Chew Dentyne.
And, according to Katherine Kersten, one out of seven detainees released from Guantanamo “returned” to terrorism. Straight from the mouth of the Pentagon to Kersten’s ear. Immaculate reception.
The “statistic” was breathlessly reported by Kersten as part of her most recent column condemning lawyers who have represented Guantanamo detainees who have protested, and are protesting, the legality of their detention, often successfully.
Laying aside her poisoned broadside for just a moment, we must stop to consider that the figures she quotes are very much in dispute. In a special report for CNN, Peter Bergen and Kathine Tiedemann claim the figure is more like one in twenty five.
Moreover, it is a little hard to see how somebody released from Guantanamo is really considered a terrorist in the first place, because if there was any competent evidence of terrorism, he’d still be Guantanamo.
One also wonders whether being thrown in a hole for half a dozen years might have a, well, radicalizing effect on somebody?
But, back to Kersten’s main point! Any lawyer who would represent a Guantanamo detainee is pro-terrorist, contemptible swine. This is a line spun out recently by Karl Rove and Liz Cheney. But here’s Scott Horton, a far keener mind on matters legal than Katherine Kersten, on the subject:
[ . . . ] The first tier [of Guantanamo defense lawyers] are men and women in uniform, members of the Judge Advocate General’s corps, who provide defense for anyone called before a military court or commission. The second tier are lawyers from across the country who volunteered to support the JAG lawyers, helping to shore up their resource deficit vis-à-vis the government. These lawyers are attracted by the usual considerations that lead lawyers to perform pro bono services: the clients are indigent, and their cases raise novel or interesting legal issues which the lawyers involved will be able to test in court. In this case, they’ve been pretty successful–even an overwhelmingly Republican-appointed Supreme Court has now repeatedly found that the regime the Bush Administration created in Guantánamo was illegal.
But there’s another fact that Thiessen [a former Bush speech writer writing in the Washington Post] omits. In his world, the Gitmo prisoners these lawyers are defending are terrorists, full stop. If that’s the case, then why did the Bush Administration release fully two-thirds of them? Why do the largely conservative, Republican judges reviewing the habeas petitions of the balance keep finding that there’s no basis to call them “terrorists”? That’s been the result in about 80% of the cases heard so far.
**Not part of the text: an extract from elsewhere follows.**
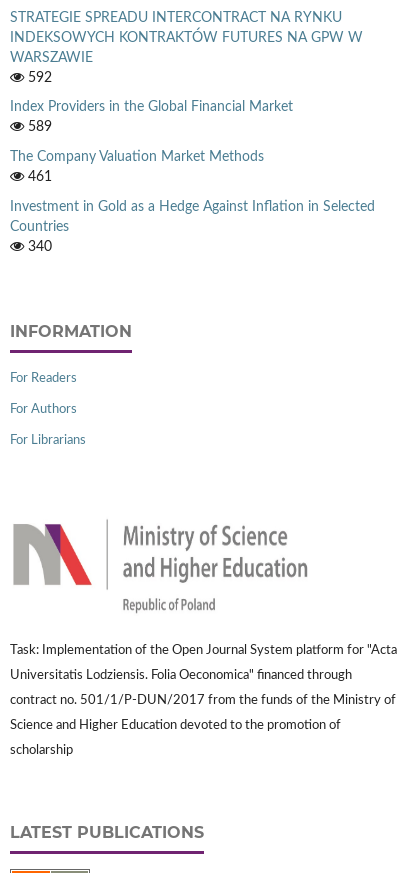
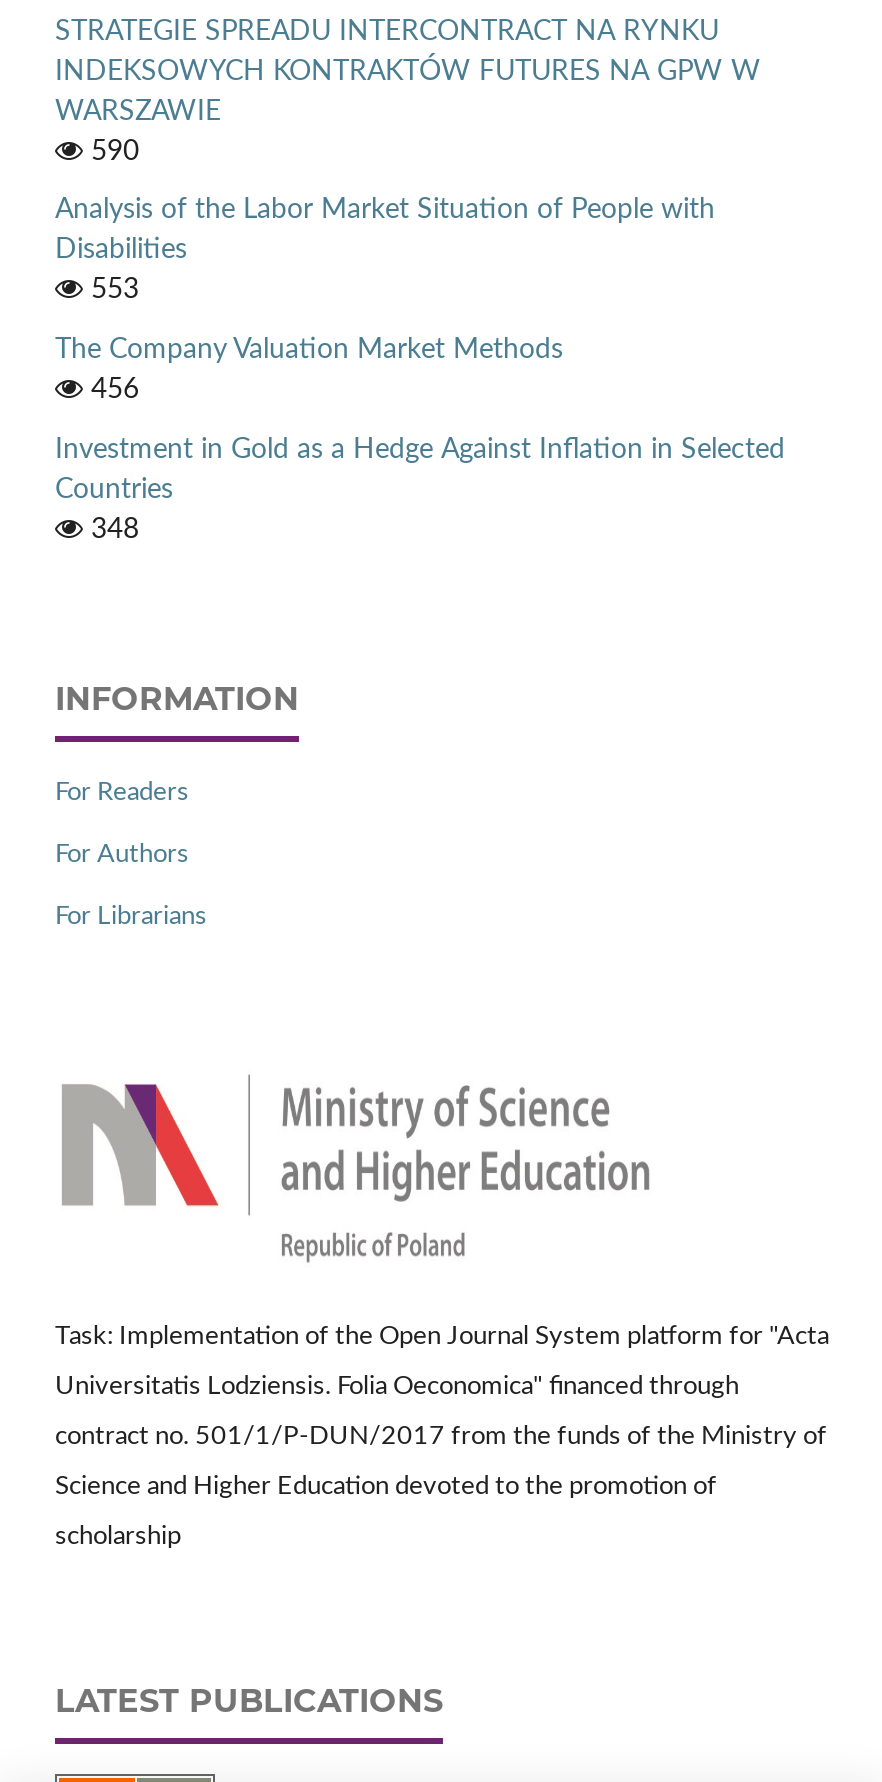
[24,70,52,84] 592 -> [83,137,139,165] 590
[10,100,293,134] Index Providers in the Global Financial Market | 589 -> [55,197,715,305] Analysis of the Labor Market Situation of People with | Disabilities | 553
[24,170,52,184] 461 -> [83,377,139,405] 456
[24,240,52,254] 340 -> [83,517,139,545] 348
What has Thiessen and his Cheney friends in such a lather? I’d put a sharp point on it: these lawyers are putting the lie to their claims about Gitmo. [italics are mine]
And that is why Karl Rove, Liz Cheney and our very own Katherine Kersten are so upset.
Horton also linked to a funny tongue-in-cheek confession of a JAG lawyer to being an al-Qaeda operative:
The chance to actually be a U.S. government-paid spokesperson for al-Qaida under the guise of ‘promoting fairness, justice and the rule of law,’” he says, “was just too delicious an opportunity to pass up. I figured the military commissions at Guantánamo would be the perfect soapbox for me to espouse my terrorist ideology.”
At long last, Katie, have you no sense of decency?